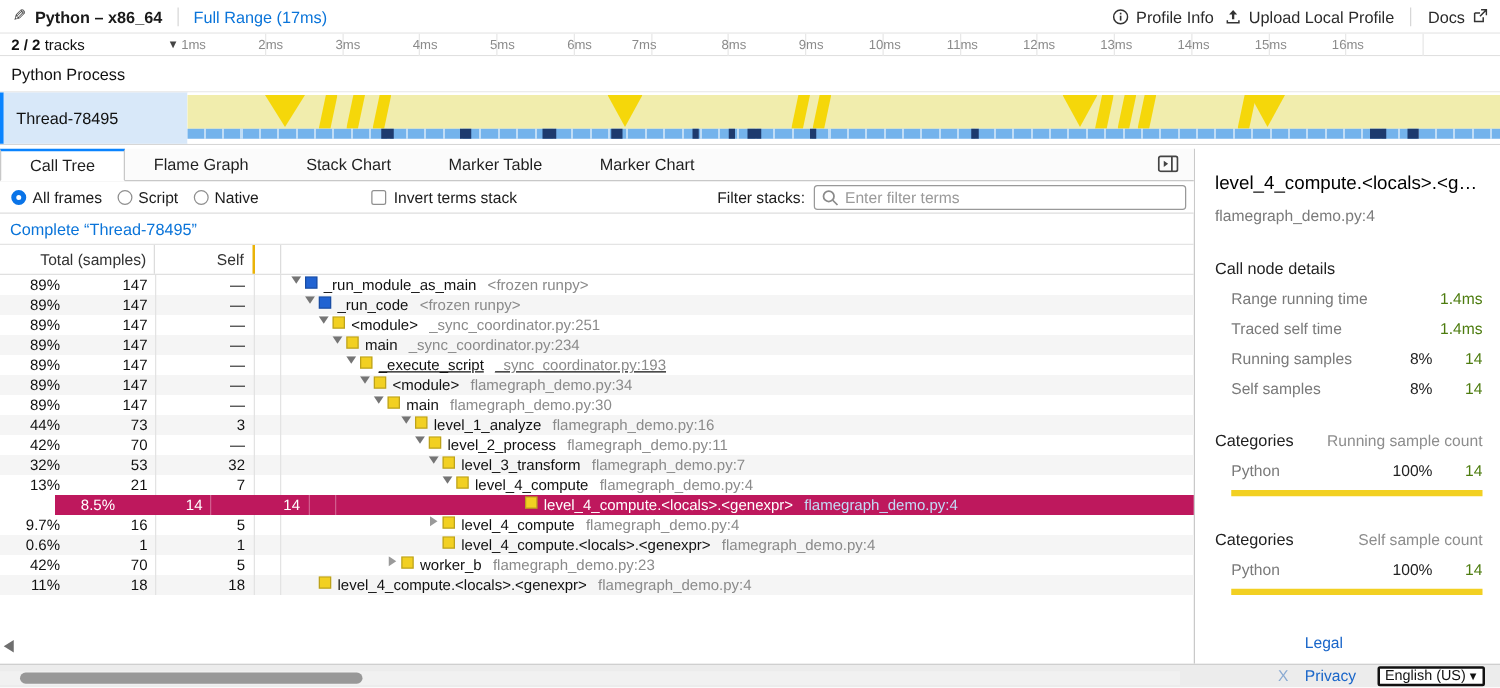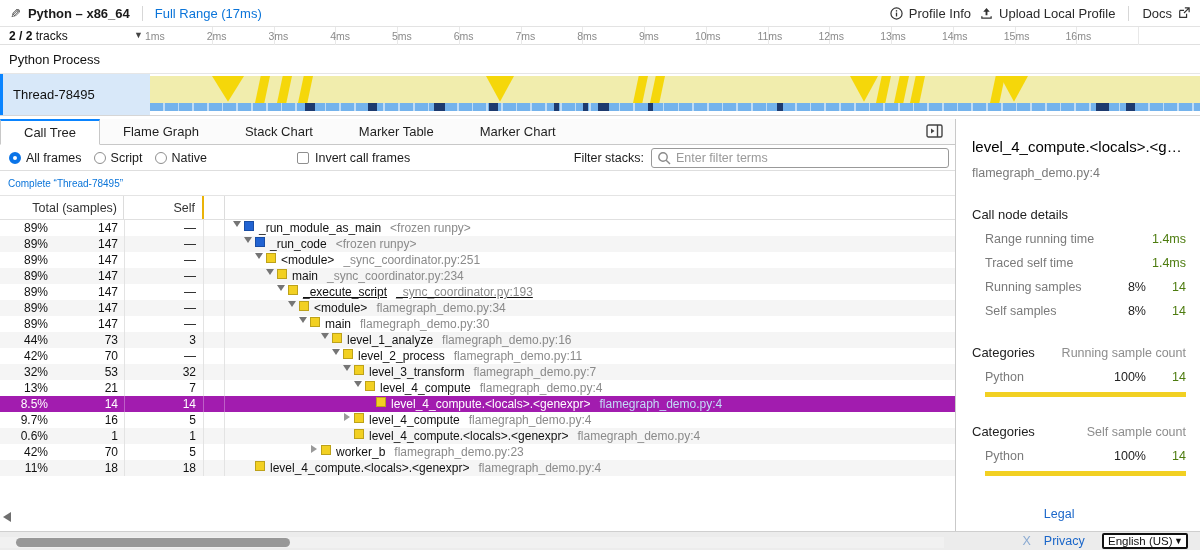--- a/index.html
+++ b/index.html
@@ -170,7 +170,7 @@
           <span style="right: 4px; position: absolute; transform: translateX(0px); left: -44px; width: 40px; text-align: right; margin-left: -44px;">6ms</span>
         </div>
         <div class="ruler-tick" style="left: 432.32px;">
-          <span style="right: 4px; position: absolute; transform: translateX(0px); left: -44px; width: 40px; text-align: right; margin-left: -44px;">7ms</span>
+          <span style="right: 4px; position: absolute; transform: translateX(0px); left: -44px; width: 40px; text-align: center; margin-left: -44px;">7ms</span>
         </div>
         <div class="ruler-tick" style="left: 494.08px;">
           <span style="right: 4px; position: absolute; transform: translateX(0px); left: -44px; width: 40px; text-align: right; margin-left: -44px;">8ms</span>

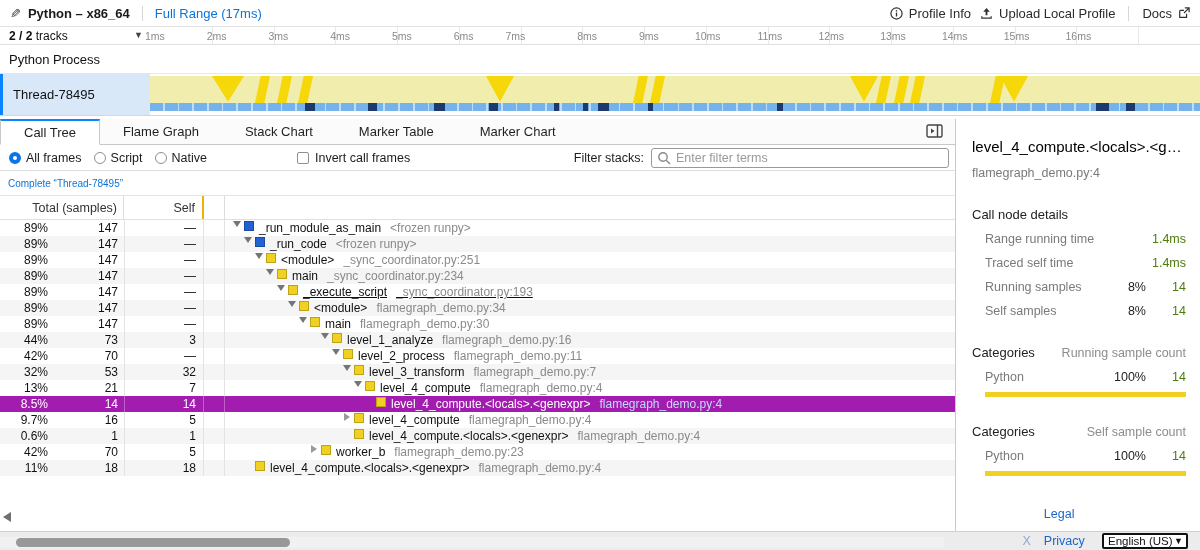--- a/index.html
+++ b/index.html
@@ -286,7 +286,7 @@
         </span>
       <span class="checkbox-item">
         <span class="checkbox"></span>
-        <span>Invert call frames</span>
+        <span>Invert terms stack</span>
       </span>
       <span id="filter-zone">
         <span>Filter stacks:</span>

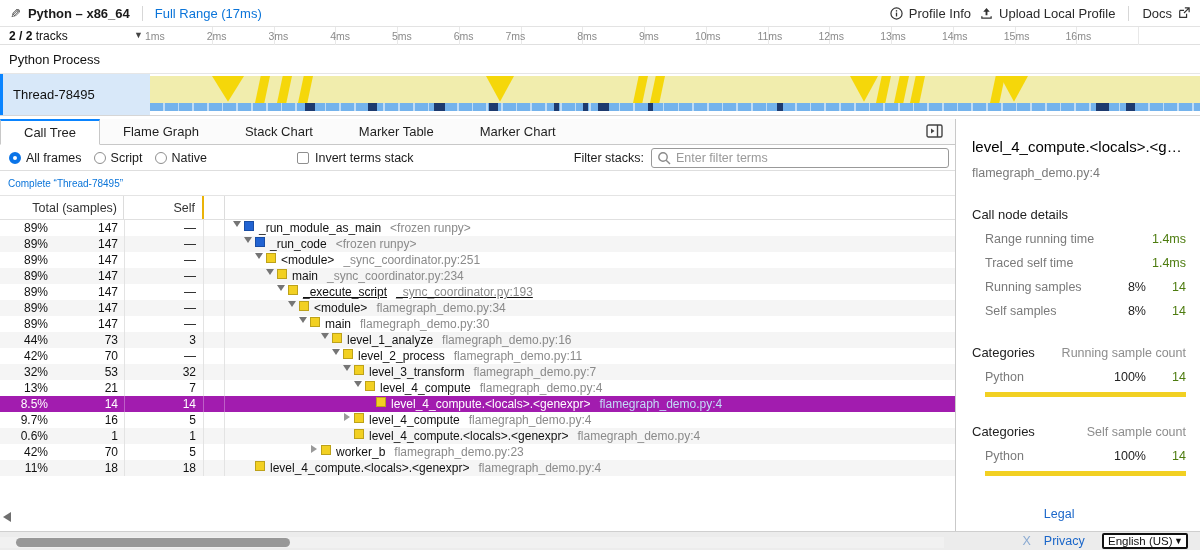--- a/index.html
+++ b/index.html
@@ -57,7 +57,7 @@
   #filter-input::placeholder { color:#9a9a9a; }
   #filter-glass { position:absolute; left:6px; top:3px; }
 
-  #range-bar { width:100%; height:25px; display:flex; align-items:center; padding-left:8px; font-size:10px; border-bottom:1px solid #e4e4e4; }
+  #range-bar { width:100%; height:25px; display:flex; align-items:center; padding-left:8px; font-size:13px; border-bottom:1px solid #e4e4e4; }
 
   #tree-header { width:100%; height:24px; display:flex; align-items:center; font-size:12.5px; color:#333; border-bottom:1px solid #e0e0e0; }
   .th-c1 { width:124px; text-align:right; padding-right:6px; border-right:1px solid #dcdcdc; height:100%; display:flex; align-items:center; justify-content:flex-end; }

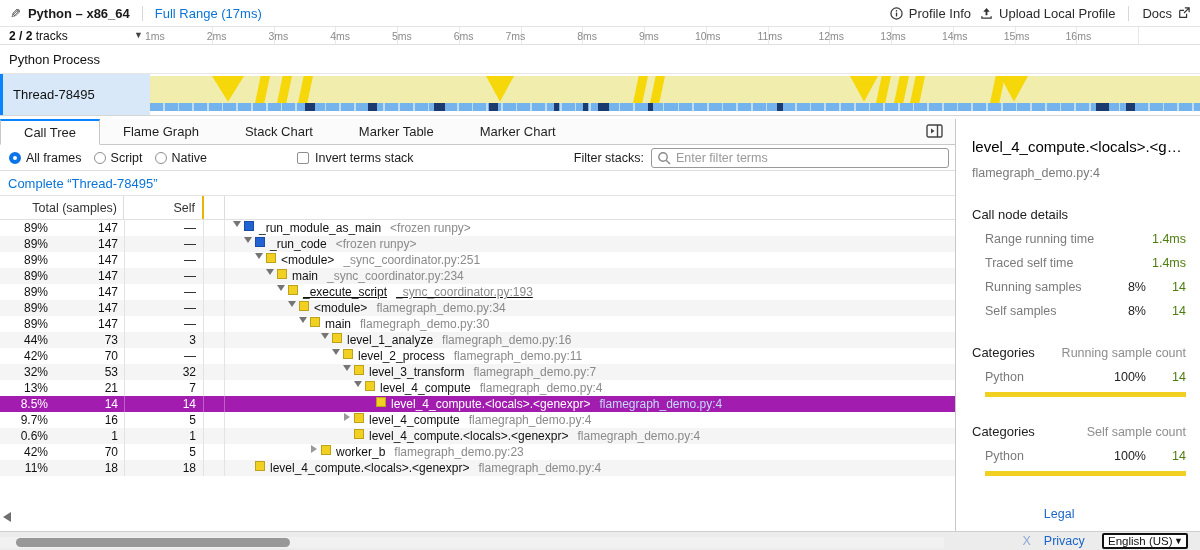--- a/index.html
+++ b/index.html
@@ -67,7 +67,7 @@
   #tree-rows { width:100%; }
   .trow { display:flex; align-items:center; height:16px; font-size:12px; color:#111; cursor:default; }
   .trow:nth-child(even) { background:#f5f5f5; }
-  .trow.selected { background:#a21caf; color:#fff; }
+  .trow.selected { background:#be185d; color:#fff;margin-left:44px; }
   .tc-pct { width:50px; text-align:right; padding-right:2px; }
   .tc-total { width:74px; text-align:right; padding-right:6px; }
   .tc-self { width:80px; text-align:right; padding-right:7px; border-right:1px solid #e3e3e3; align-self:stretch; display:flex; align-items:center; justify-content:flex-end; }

+++++

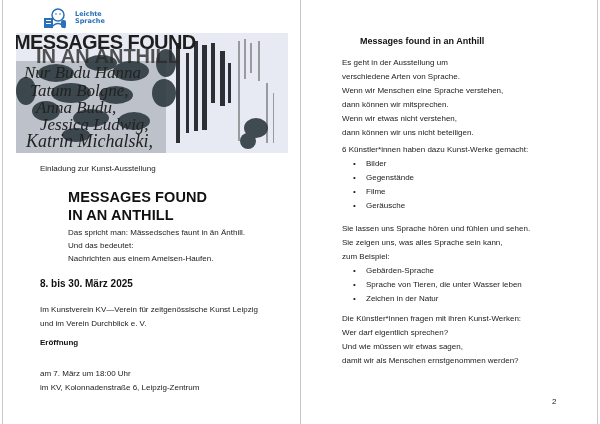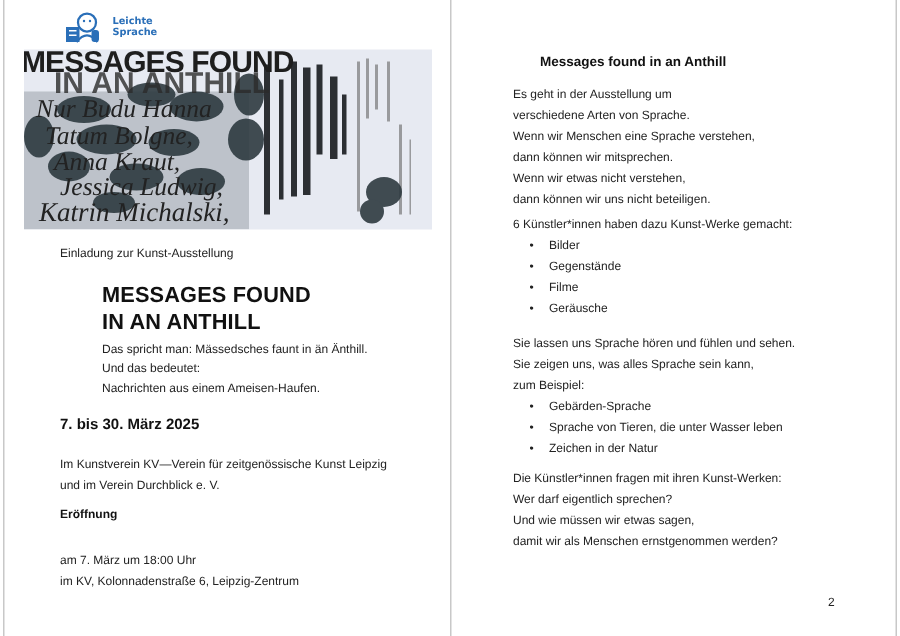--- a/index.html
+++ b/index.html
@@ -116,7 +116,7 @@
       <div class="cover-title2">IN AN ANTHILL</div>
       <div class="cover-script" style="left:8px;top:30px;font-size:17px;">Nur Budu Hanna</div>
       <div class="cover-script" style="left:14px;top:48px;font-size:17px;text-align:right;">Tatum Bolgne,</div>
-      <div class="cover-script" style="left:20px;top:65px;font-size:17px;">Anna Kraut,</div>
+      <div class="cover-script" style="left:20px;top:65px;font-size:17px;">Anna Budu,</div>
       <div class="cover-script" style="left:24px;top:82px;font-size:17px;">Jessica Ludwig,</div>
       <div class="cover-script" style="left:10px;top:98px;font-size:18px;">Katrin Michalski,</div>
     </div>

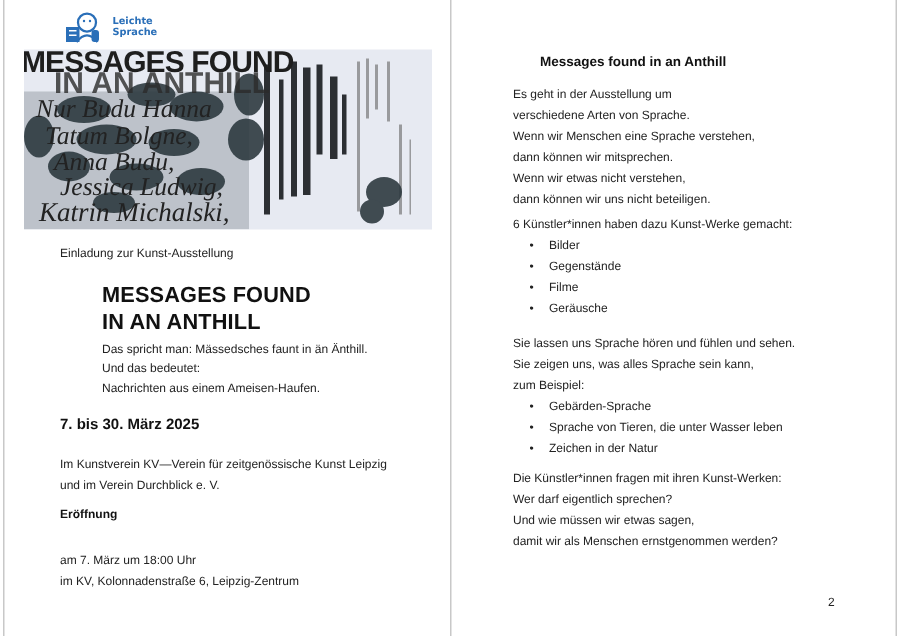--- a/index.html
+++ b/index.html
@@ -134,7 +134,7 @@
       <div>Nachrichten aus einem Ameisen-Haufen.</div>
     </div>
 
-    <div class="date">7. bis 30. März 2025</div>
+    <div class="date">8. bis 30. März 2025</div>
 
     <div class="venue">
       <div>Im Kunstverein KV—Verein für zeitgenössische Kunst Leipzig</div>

+++++

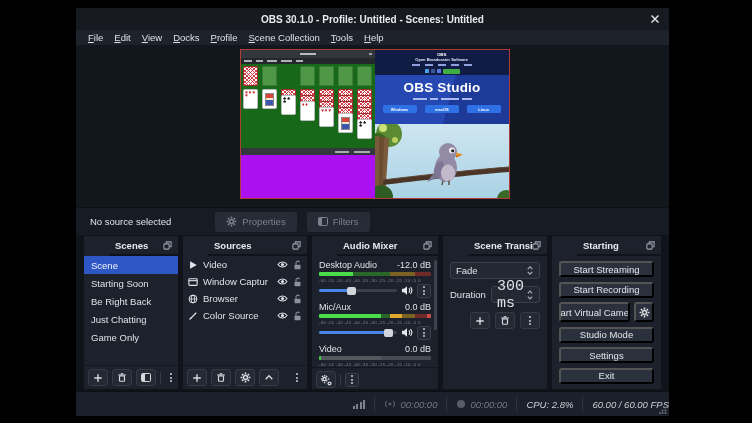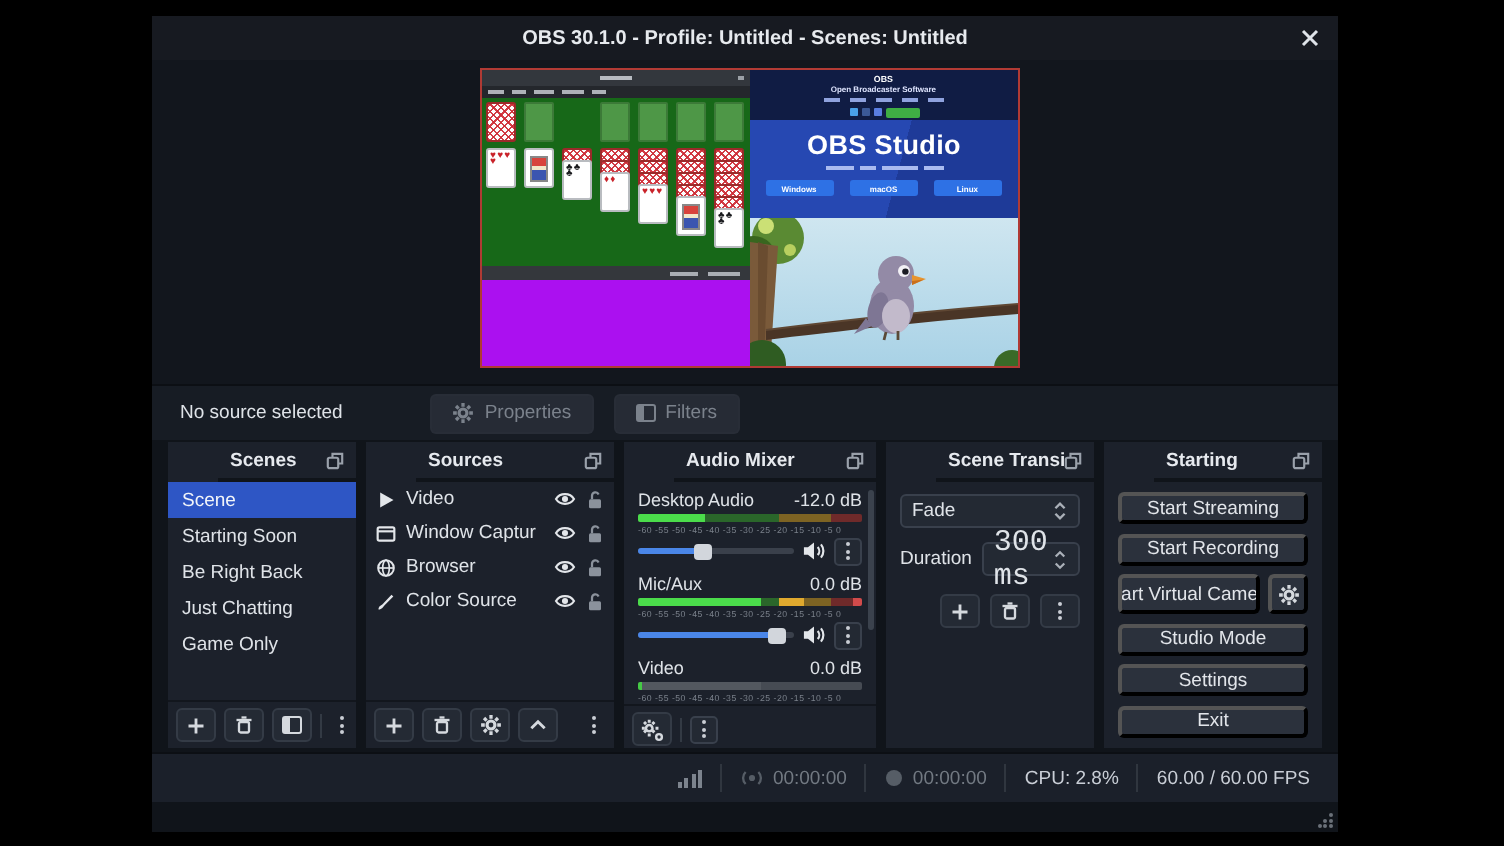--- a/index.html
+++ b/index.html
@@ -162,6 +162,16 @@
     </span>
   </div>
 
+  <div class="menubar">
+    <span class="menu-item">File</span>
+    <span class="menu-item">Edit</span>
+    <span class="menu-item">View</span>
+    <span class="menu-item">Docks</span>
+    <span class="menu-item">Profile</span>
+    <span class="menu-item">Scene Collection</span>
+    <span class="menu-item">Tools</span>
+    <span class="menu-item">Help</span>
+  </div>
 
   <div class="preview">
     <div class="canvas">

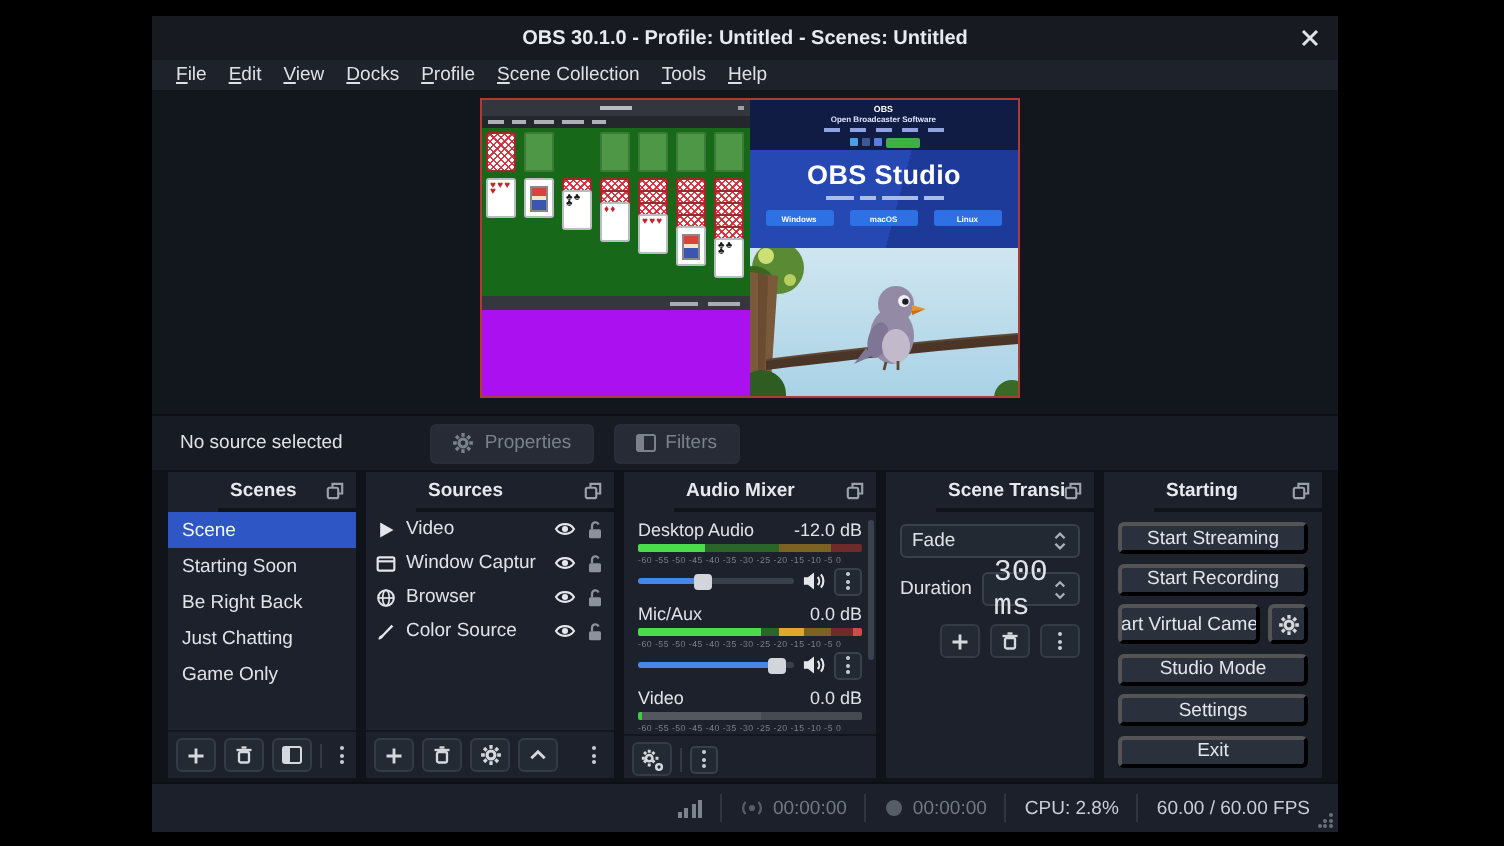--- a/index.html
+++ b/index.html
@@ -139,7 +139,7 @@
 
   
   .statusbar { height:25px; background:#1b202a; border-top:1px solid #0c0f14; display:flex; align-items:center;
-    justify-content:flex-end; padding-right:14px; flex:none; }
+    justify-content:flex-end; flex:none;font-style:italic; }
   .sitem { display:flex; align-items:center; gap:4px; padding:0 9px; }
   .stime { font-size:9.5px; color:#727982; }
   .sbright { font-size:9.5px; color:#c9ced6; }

+++++

Search the listing for the word "checkbox". Copy every line in which it occurs.

◆ RESULT OF THE TASK
       <span class="checkbox-item">
         <span class="checkbox"></span>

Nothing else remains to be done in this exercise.